Manges-en au moins un peu ma chérie. Pour me faire plaisir. Ça ne va pas te tuer tout de même, m'avait-elle dit après quoi j'avais pu sentir passer les secondes avant que je ne détourne les yeux de mon père pour venir la fixer elle.

C'était du sabotage, mais avec la lenteur d'une condamnée à mort s'avançant vers son bourreau, j'avais fini par saisir mes couverts. Puis, en les utilisant, j'avais fait le tri entre la viande et les légumes avant de ne manger que ces derniers.

Le repas de terminé, je savais déjà que j'irais me faire vomir dans les toilettes avec en tête l'espoir un peu fou qu'un jour viendrait ou j'aurai le courage de dire stop aux injonctions de ma mère. Au dictat carniste de mon père. À son déni de réalité. À leur connivence à tous avec le système-spéciste.

Et dans ma lancée, j'en profiterais aussi pour dire un non définitif à cette mascarade de repas de famille, sauf que nous partagions tellement peu de choses ma mère et moi, que je savais d'avance que ce jour n'arriverait jamais.

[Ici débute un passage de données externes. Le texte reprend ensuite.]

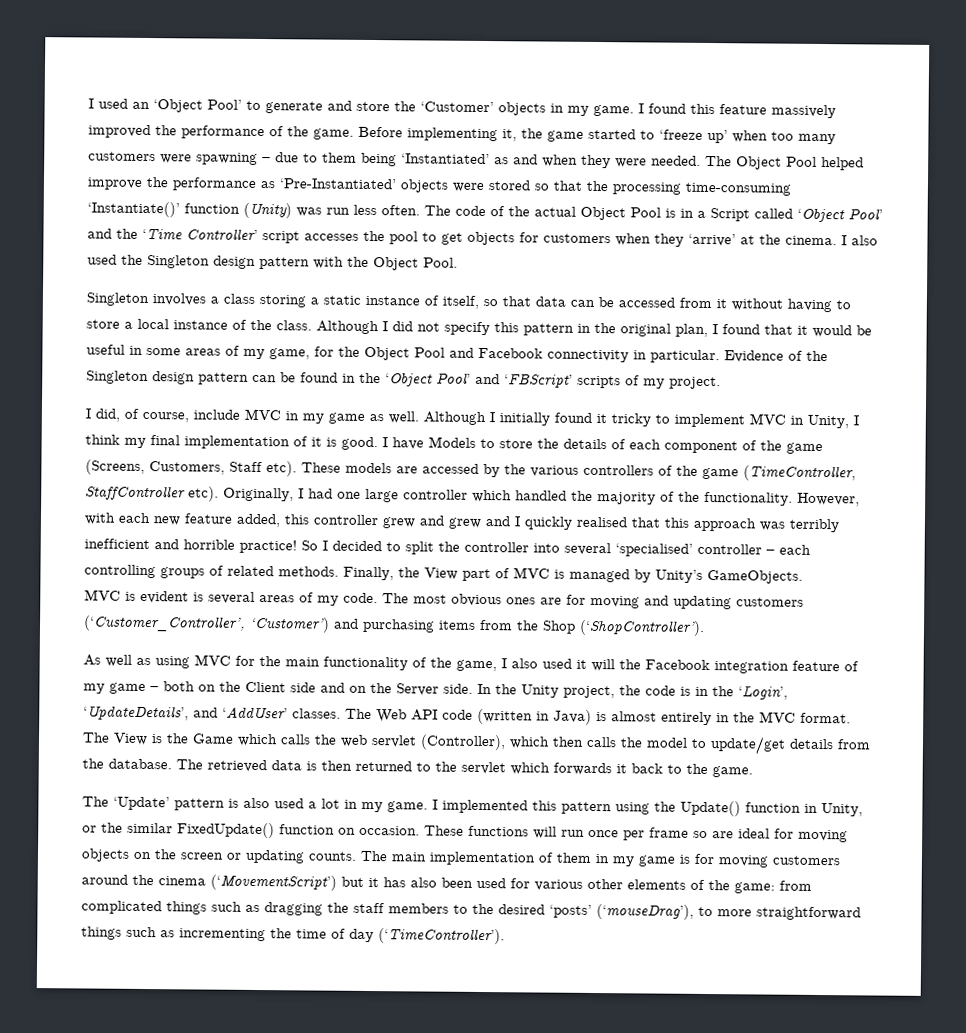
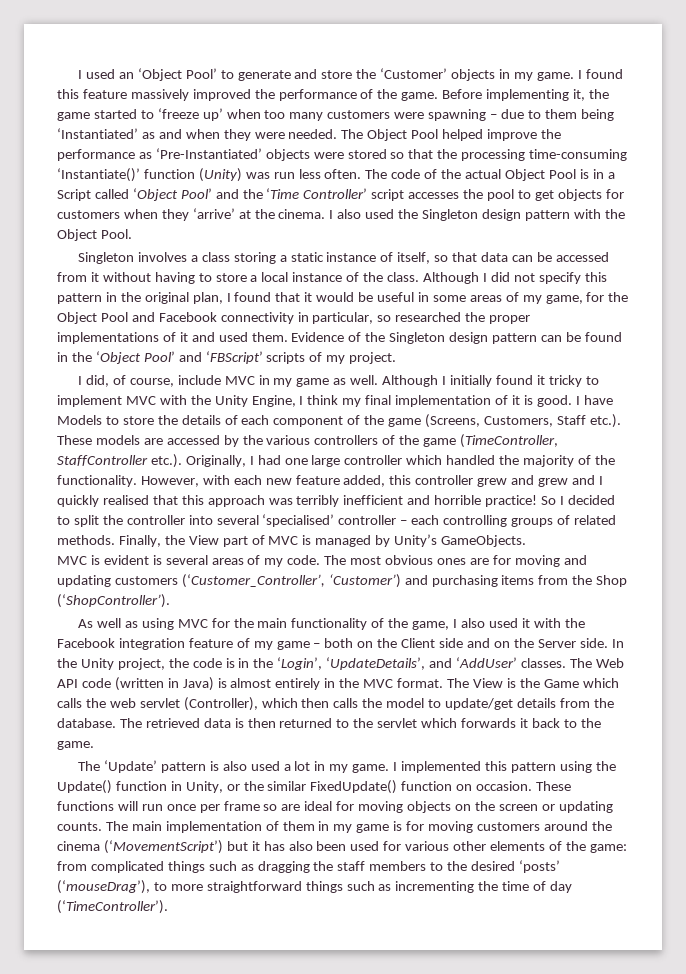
- Although I did not specify this pattern in the original plan, I found that it would be useful in some areas of my game, for the Object Pool and Facebook connectivity in particular.
+ Although I did not specify this pattern in the original plan, I found that it would be useful in some areas of my game, for the Object Pool and Facebook connectivity in particular, so researched the proper implementations of it and used them.
- Although I initially found it tricky to implement MVC in Unity, I think my final implementation of it is good.
+ Although I initially found it tricky to implement MVC with the Unity Engine, I think my final implementation of it is good.
- I have Models to store the details of each component of the game (Screens, Customers, Staff etc). These models are accessed by the various controllers of the game (TimeController, StaffController etc). Originally, I had one large controller which handled the majority of the functionality.
+ I have Models to store the details of each component of the game (Screens, Customers, Staff etc.). These models are accessed by the various controllers of the game (TimeController, StaffController etc.). Originally, I had one large controller which handled the majority of the functionality.
- As well as using MVC for the main functionality of the game, I also used it will the Facebook integration feature of my game – both on the Client side and on the Server side.
+ As well as using MVC for the main functionality of the game, I also used it with the Facebook integration feature of my game – both on the Client side and on the Server side.

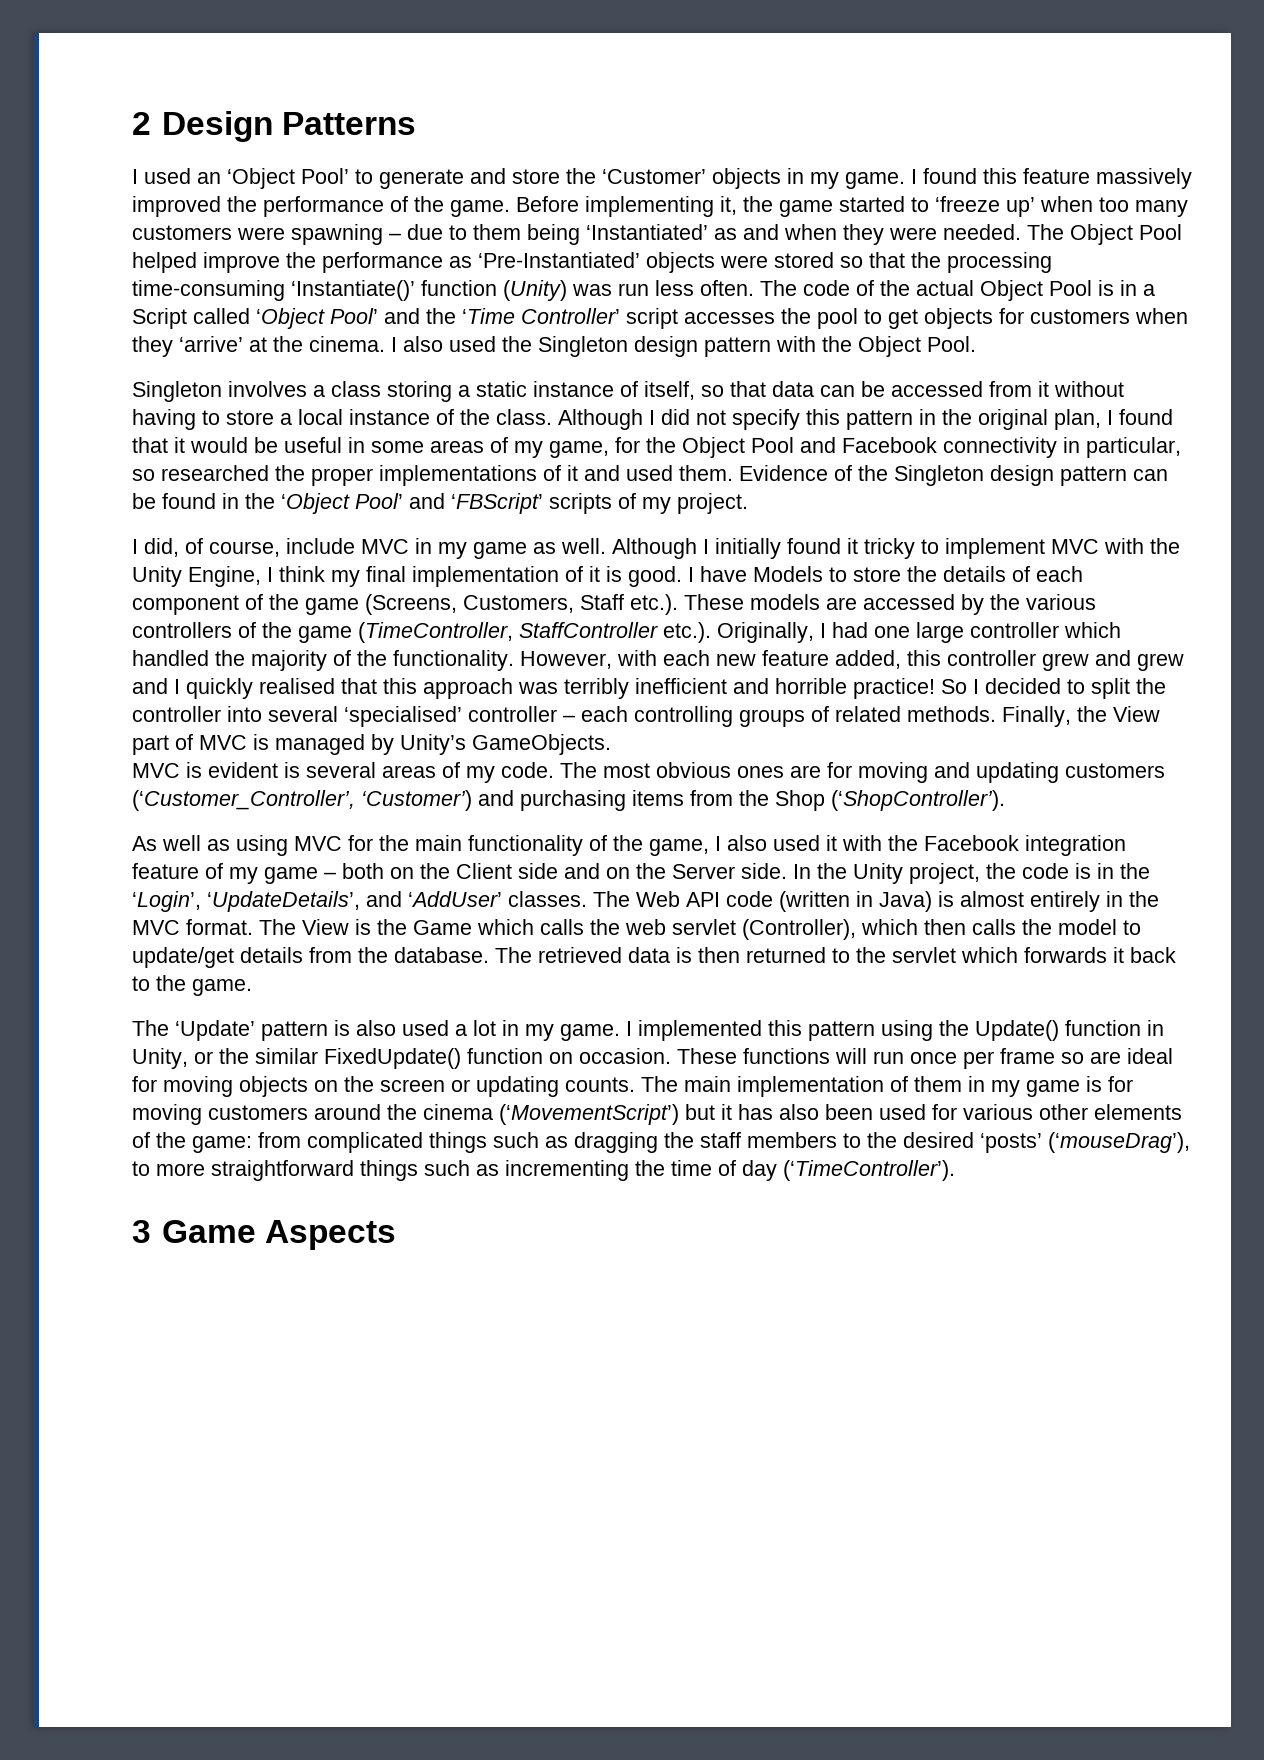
+ 2 Design Patterns
+ 3 Game Aspects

Assistante maternelle, elle avait arrêté de travailler après la naissance de mes frères pour s'occuper d'eux et depuis, c'était comme ci elle n'était devenue que l'ombre d'elle même. J'avais pourtant gardé le souvenir de l'avoir connue comme étant une femme pétillante, entreprenante et indépendante.

Les premières années de ma vie, nous les avions passés quasiment l'une sur l'autre. J'avais été sa petite fille chérie adorée. Son amour. Sa meilleure amie. Son énergie

Elle ne l'avouerait jamais, mais c'était mon père qui l'avait forcée à faire d'autres d'enfants, car il voulait des garçons. Des mecs et en acceptant de céder à son caprice, ma mère avait doublement exaucé son voeu, mais au prix de sa liberté.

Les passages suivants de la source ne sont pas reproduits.